WORK REQUIRED
Pick out each line of the records that includes the string "technologies", and copy it.

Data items
- - - -

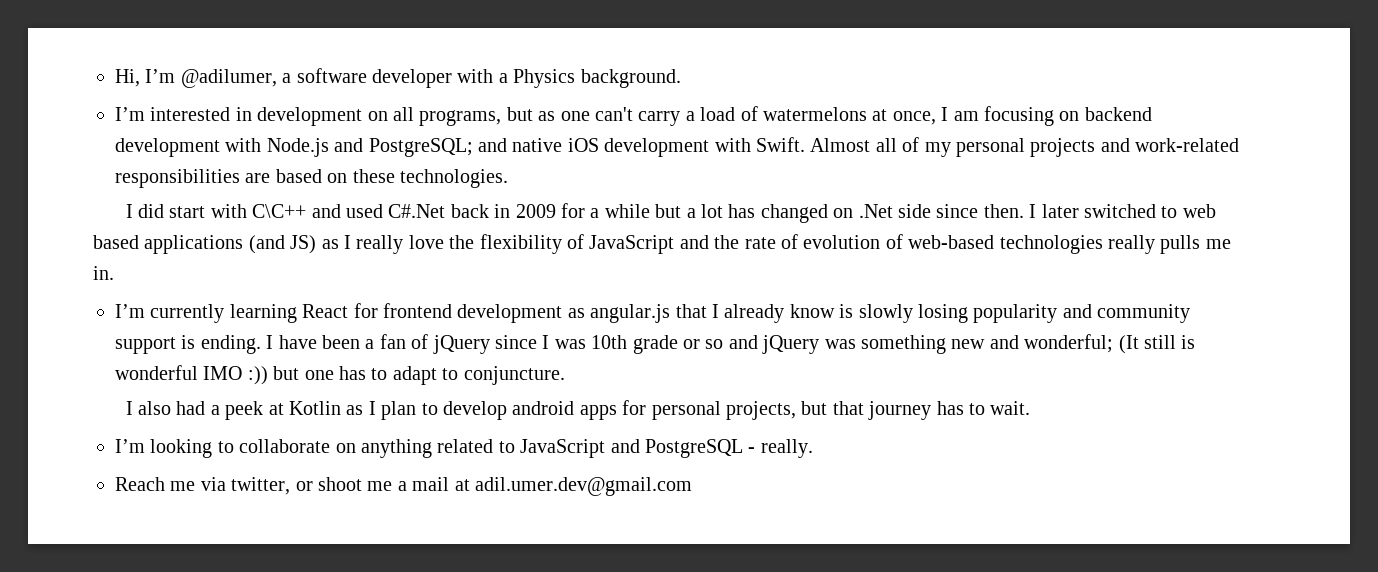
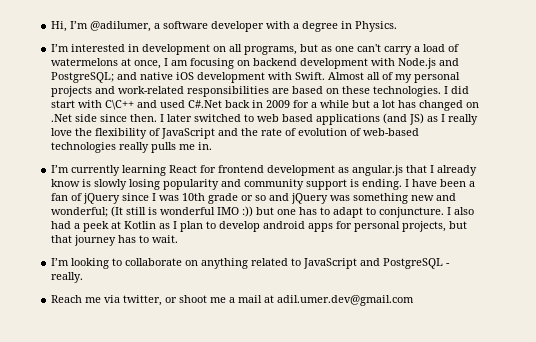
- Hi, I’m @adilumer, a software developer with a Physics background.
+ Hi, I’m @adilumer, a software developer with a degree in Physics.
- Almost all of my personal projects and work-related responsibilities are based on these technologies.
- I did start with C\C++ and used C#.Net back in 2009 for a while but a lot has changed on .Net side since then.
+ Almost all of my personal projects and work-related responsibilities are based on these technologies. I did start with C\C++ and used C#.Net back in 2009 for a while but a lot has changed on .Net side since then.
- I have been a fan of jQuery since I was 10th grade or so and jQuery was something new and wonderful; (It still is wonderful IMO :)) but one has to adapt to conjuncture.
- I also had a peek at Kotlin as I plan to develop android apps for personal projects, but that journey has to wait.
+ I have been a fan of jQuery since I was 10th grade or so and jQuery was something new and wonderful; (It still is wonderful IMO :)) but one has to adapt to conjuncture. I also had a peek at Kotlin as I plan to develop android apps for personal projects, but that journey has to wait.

- - - -

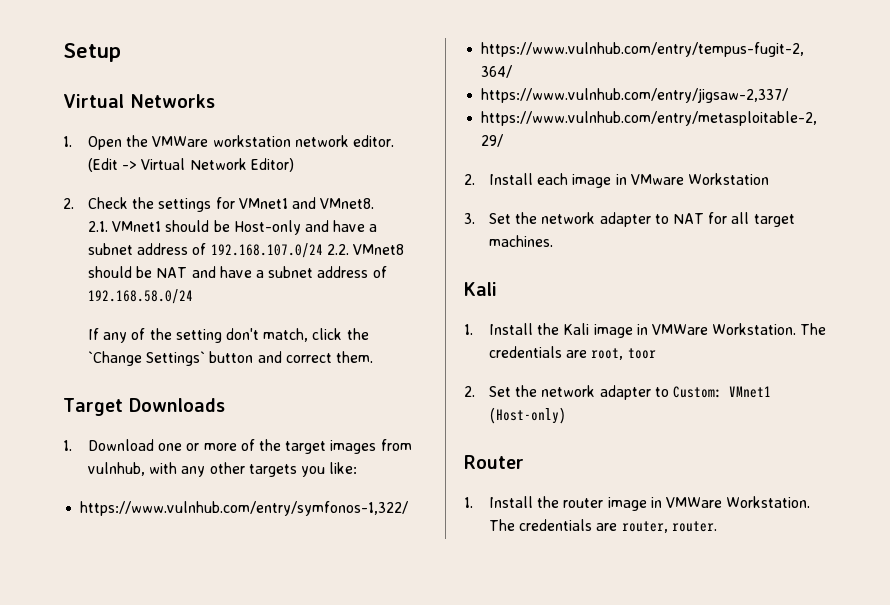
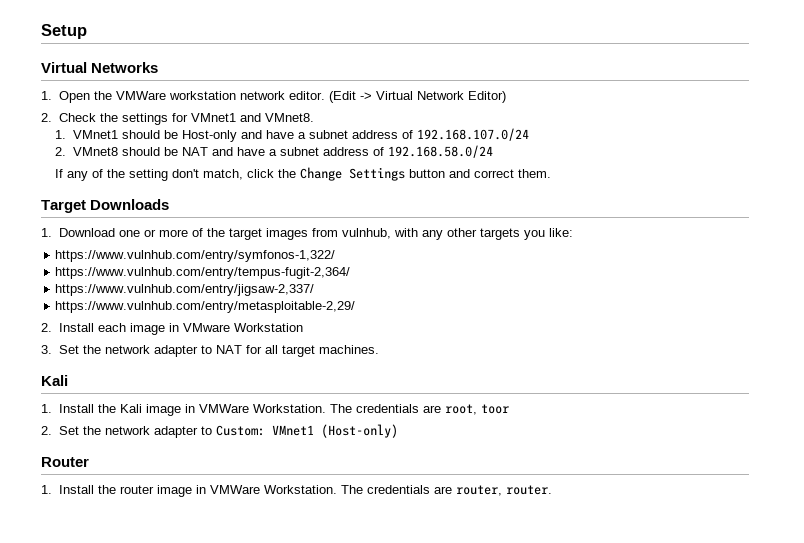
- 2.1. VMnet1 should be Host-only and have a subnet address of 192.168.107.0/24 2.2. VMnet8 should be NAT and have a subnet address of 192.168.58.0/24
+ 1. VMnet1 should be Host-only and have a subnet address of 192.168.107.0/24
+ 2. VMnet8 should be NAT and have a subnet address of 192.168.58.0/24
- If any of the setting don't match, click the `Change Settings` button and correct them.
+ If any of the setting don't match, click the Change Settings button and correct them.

- - - -

ANSWER FOR THIS EXERCISE
- Almost all of my personal projects and work-related responsibilities are based on these technologies.
+ Almost all of my personal projects and work-related responsibilities are based on these technologies. I did start with C\C++ and used C#.Net back in 2009 for a while but a lot has changed on .Net side since then.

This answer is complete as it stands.